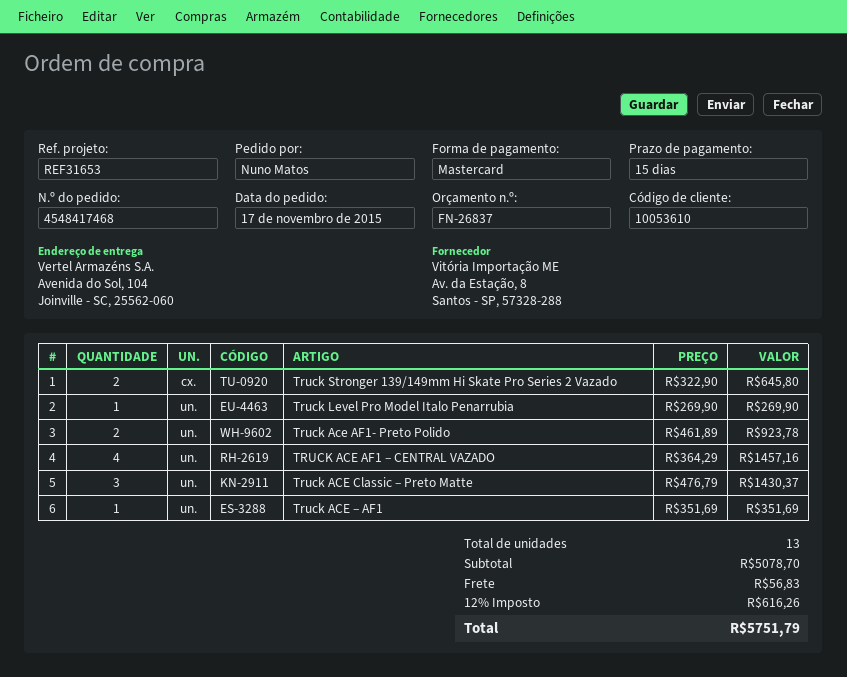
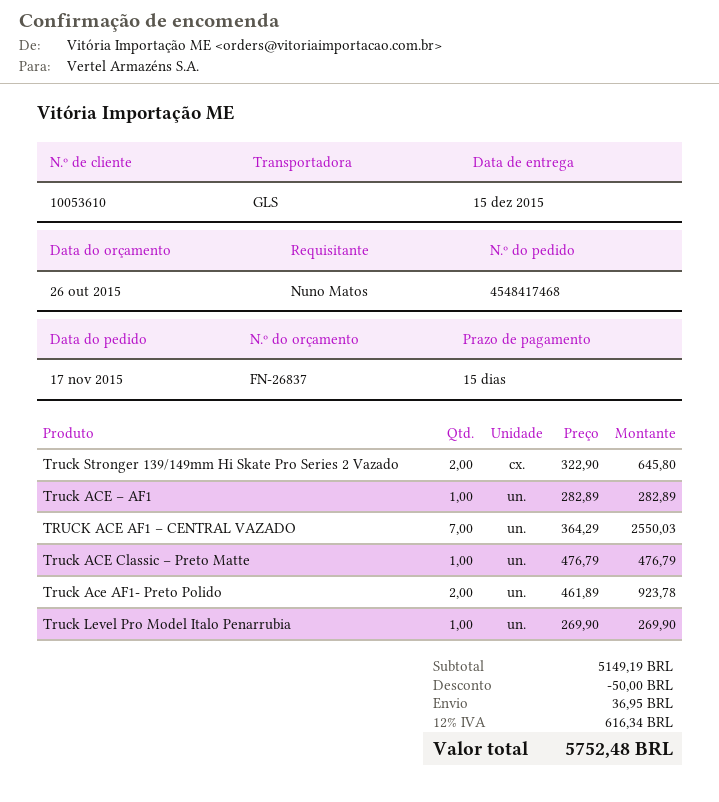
TRUCK ACE AF1 – CENTRAL VAZADO: 4 x 364.29 = 1457.16 -> 7 x 364.29 = 2550.03
Truck ACE Classic – Preto Matte: 3 x 476.79 = 1430.37 -> 1 x 476.79 = 476.79
Truck ACE – AF1: 1 x 351.69 = 351.69 -> 1 x 282.89 = 282.89
subtotal: 5078.70 -> 5149.19
discount: none -> 50.00
shipping: 56.83 -> 36.95
tax: 12% = 616.26 -> 12% = 616.34
total: 5751.79 -> 5752.48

PROBLEM STATEMENT: Write out again every line above exactly as given; the pictures do not belong in the copy.

EXERCISE OUTPUT:
TRUCK ACE AF1 – CENTRAL VAZADO: 4 x 364.29 = 1457.16 -> 7 x 364.29 = 2550.03
Truck ACE Classic – Preto Matte: 3 x 476.79 = 1430.37 -> 1 x 476.79 = 476.79
Truck ACE – AF1: 1 x 351.69 = 351.69 -> 1 x 282.89 = 282.89
subtotal: 5078.70 -> 5149.19
discount: none -> 50.00
shipping: 56.83 -> 36.95
tax: 12% = 616.26 -> 12% = 616.34
total: 5751.79 -> 5752.48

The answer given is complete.